Les deux adolescents sursautèrent, puis se tournèrent d'un même mouvement vers le nouvel arrivant : Namikawa-sensei, leur professeur de japonais mais aussi et surtout leur professeur principal. C'était un jeune enseignant, à peine plus vieux qu'eux, toujours souriant mais à la réputation pourtant déjà bien ancrée à Inarizaki – où il travaillait depuis trois ans maintenant. Aussi, malgré ses airs d'ours en peluche, il pouvait sortir le grizzli qui sommeillait en lui au premier pas de travers de la part d'un de ses étudiants. Et cela semblait être le cas aujourd'hui.

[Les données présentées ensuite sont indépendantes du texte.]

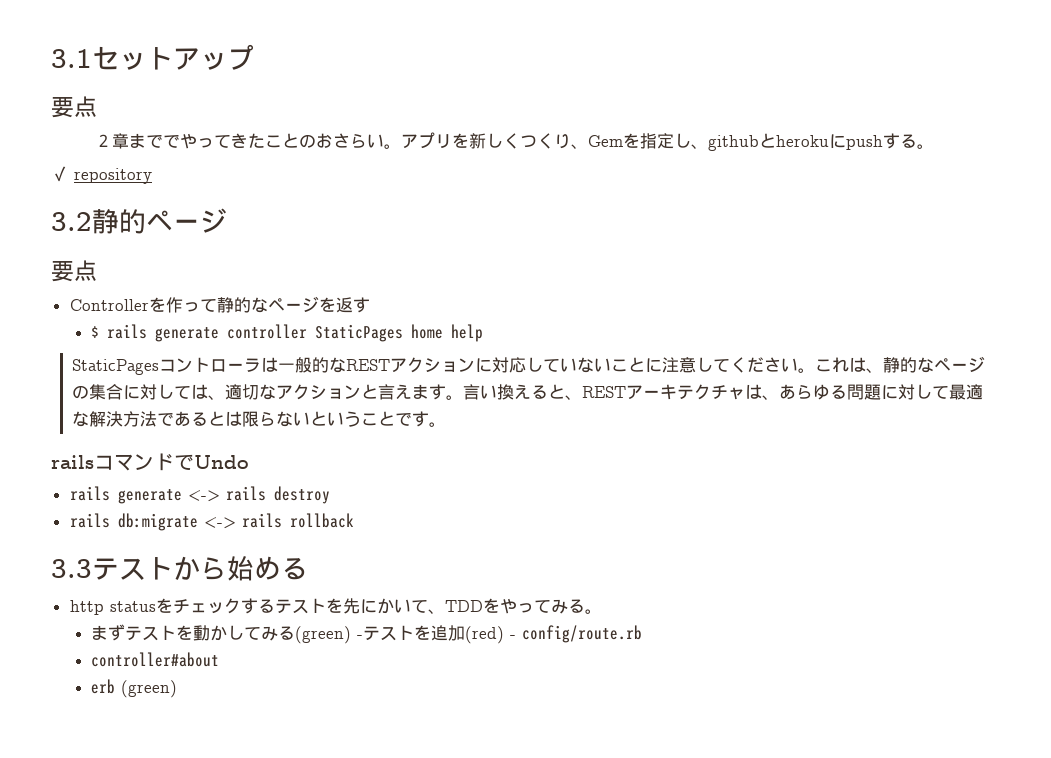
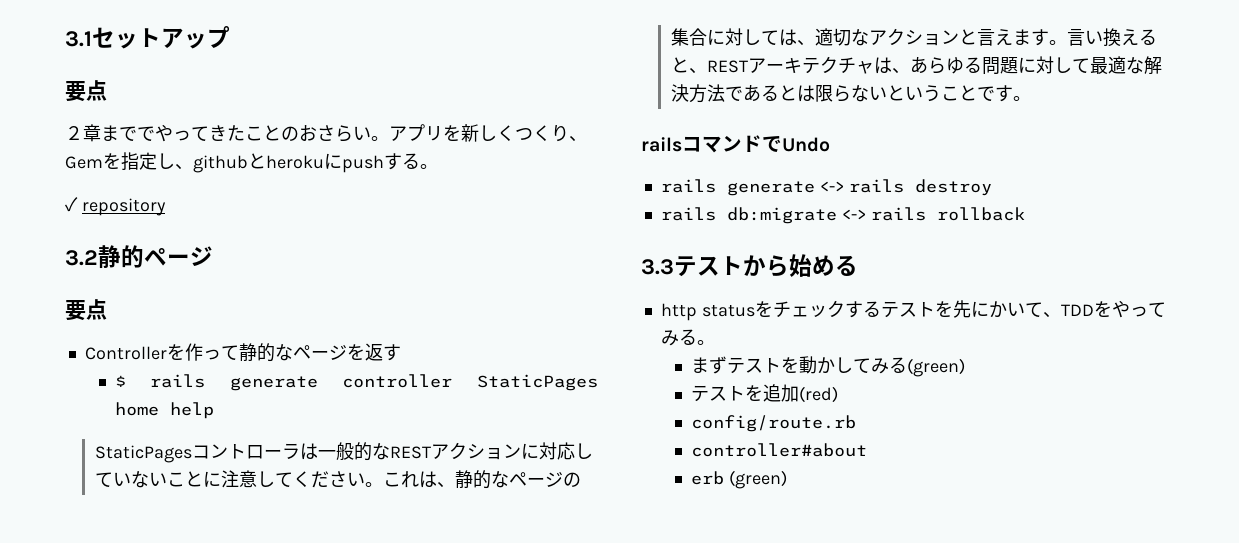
[356,635,363,639] - -> (965, 367) //
[509,635,516,639] - -> (838, 394) //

Mahiru et Atsumu virent leur fierté se ratatiner sur place. La tension qui ne faisait que monter, monter, monter au fil des répliques jusqu'alors, s'évapora dans les échos du grand hall pour ne laisser derrière elle qu'un doux malaise et la culpabilité qu'on ressent habituellement lorsqu'une figure d'autorité nous surprend la main dans le sac. Fort heureusement, l'embarras fut de courte durée, car Namikawa-sensei retrouva bien vite son sourire :
— Allez, tous en cours, ça va bientôt sonner, annonça-t-il de son ton professoral qui imposait le respect, dissipant d'un geste vague de la main la foule en suspens dans le couloir, avant de revenir aux deux principaux fautifs. Et vous aussi, jeunes gens, en route !
Il n'attendait aucune protestation, et il n'y en eut aucune. Là où le volleyeur et la reporter étaient à deux doigts de se sauter à la gorge et de se balancer les pires horreurs en terme d'insulte, ceux-ci obtempérèrent sans un mot. Les épaules basses de dépit – et peut-être un peu de honte, aussi – ils emboîtèrent le pas à leur professeur, côte à côte dans la stupidité. Avant d'entrer dans la cage d'escalier cependant, comme les dizaines d'autres lycéens qui s'étaient désintéressés d'eux aussi vite qu'un chat se désintéresse de son maître après cinq minutes de papouilles, Mahiru s'autorisa un dernier coup d'œil en arrière, les sens en alerte.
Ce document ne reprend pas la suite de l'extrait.